Iddo Avneri
January 10, 2023

Introduction

This tutorial will review all steps needed to configure lakeFS on Databricks. 

This tutorial assumes that lakeFS is already set up and running against your storage (in this example AWS s3), and is focused on setting up the Databricks and lakeFS integration.

Prerequisites

  1. lakeFS Server (you can deploy one independently or use the hosted solution lakeFS Cloud). 
  2. lakeFS Credentials (Key & Secret) or the permissions to create those credentials.
  3. AWS credentials with Access to the S3 bucket for lakeFS Hadoop file system configuration. 
  4. Databricks server with the ability to run compute clusters on top of it. 
  5. Permissions to manage the cluster configuration, including adding libraries. 

Step 1 – Acquire lakeFS Key and Secret

In this step, we will acquire the lakeFS Key and Secret that will later on be imputed in Databricks in the following steps. If you already have a Secret Key, you can skip this section.

Note: To create a new access key, You need either AuthManageOwnCredentials Policy or AuthFullAccess Policy attached to your user. 

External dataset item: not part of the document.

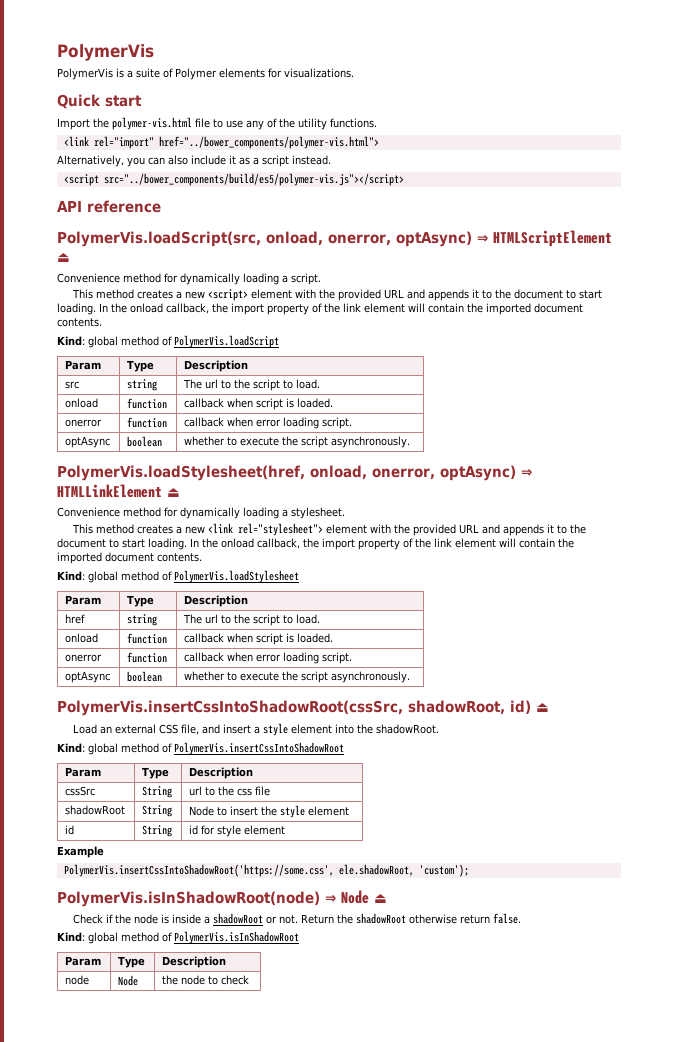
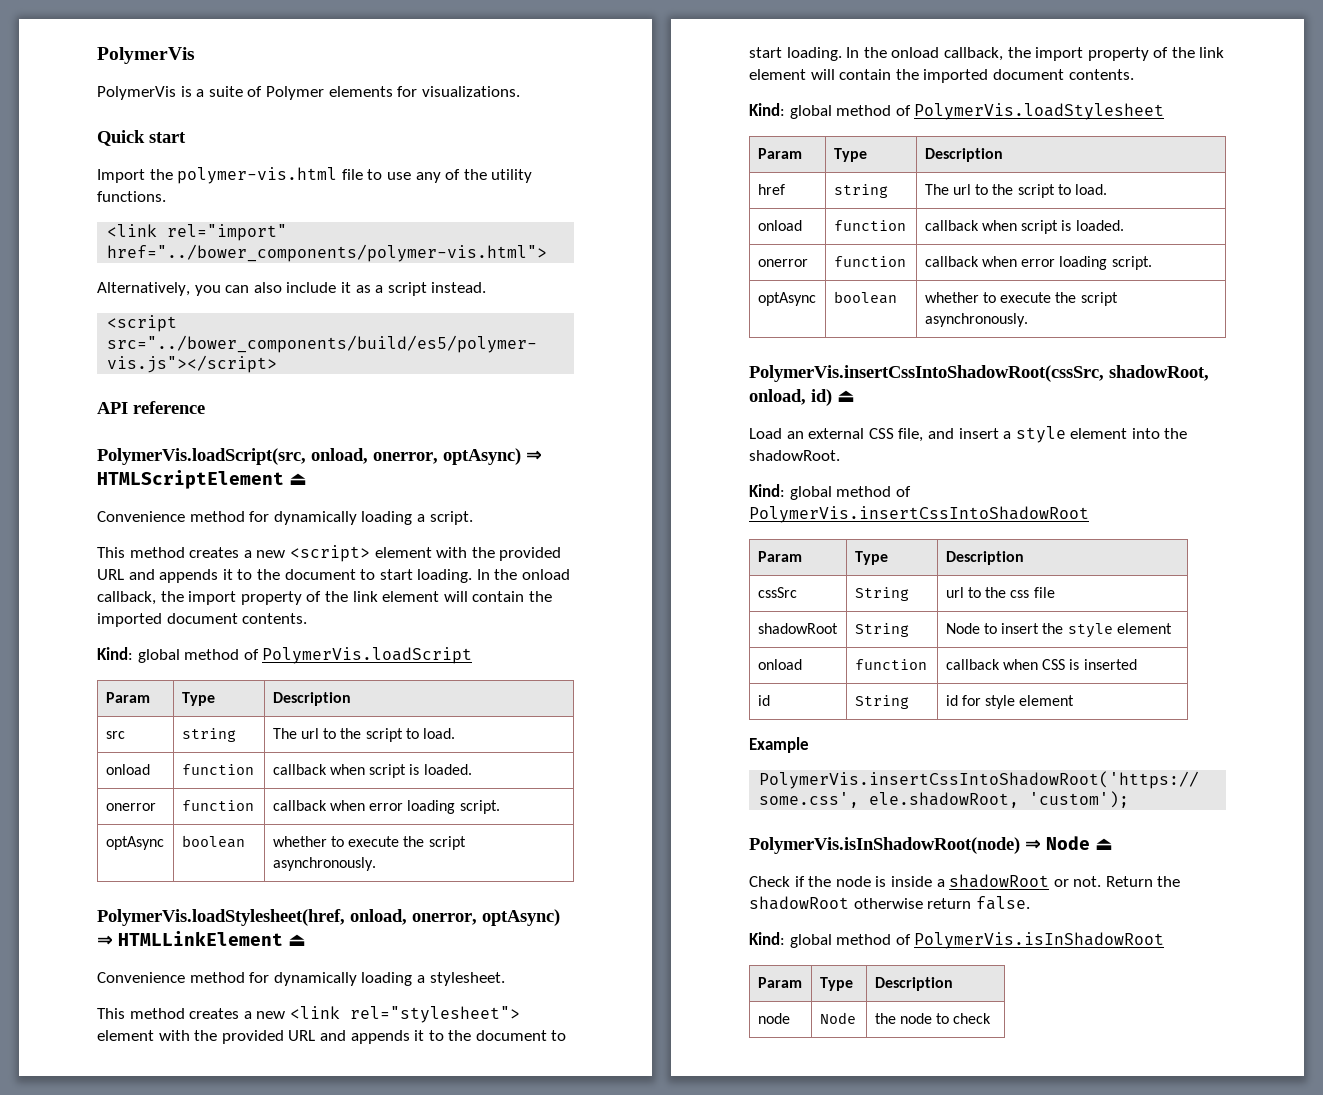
- PolymerVis.insertCssIntoShadowRoot(cssSrc, shadowRoot, id) ⏏
+ PolymerVis.insertCssIntoShadowRoot(cssSrc, shadowRoot, onload, id) ⏏
+ onload | function | callback when CSS is inserted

Login to lakeFS and click on Administration -> Create Access Key

A new key will be generated:

As instructed, copy the Secret Access Key and store it somewhere safe. You will not be able to access it again (You will be able to create new ones). 

TODO: Note about integration users?

Step 2 – Configure Spark on your cluster to communicate with lakeFS

  1. In Databricks, go to your cluster configuration page.
  2. Click Edit.
  3. Expand Advanced Options.
  4. Under the Spark tab, add the following configuration, replacing the credentials and endpoint with yours.
spark.hadoop.fs.lakefs.impl io.lakefs.LakeFSFileSystem
spark.hadoop.fs.lakefs.access.key AKIAlakefs12345EXAMPLE
spark.hadoop.fs.lakefs.secret.key abc/lakefs/1234567bPxRfiCYEXAMPLEKEY
spark.hadoop.fs.s3a.access.key AKIAIOSFODNN7EXAMPLE
spark.hadoop.fs.s3a.secret.key wJalrXUtnFEMI/K7MDENG/bPxRfiCYEXAMPLEKEY
spark.hadoop.fs.lakefs.endpoint https://lakefs.example.com/api/v1

When using DeltaLake tables, the following may also be required in some versions of Databricks:

spark.hadoop.fs.s3a.bucket.<repo-name>.aws.credentials.provider shaded.databricks.org.apache.hadoop.fs.s3a.TemporaryAWSCredentialsProvider
spark.hadoop.fs.s3a.bucket.<repo-name>.session.token lakefs

When running Azure Databricks, the following configuration is needed as well:

spark.databricks.delta.logStore.crossCloud.fatal false

(If you don’t use this configuration on azure Databricks you would get a Writing to Delta table on AWS from non-AWS is unsafe in terms of providing transactional guarantees error message) 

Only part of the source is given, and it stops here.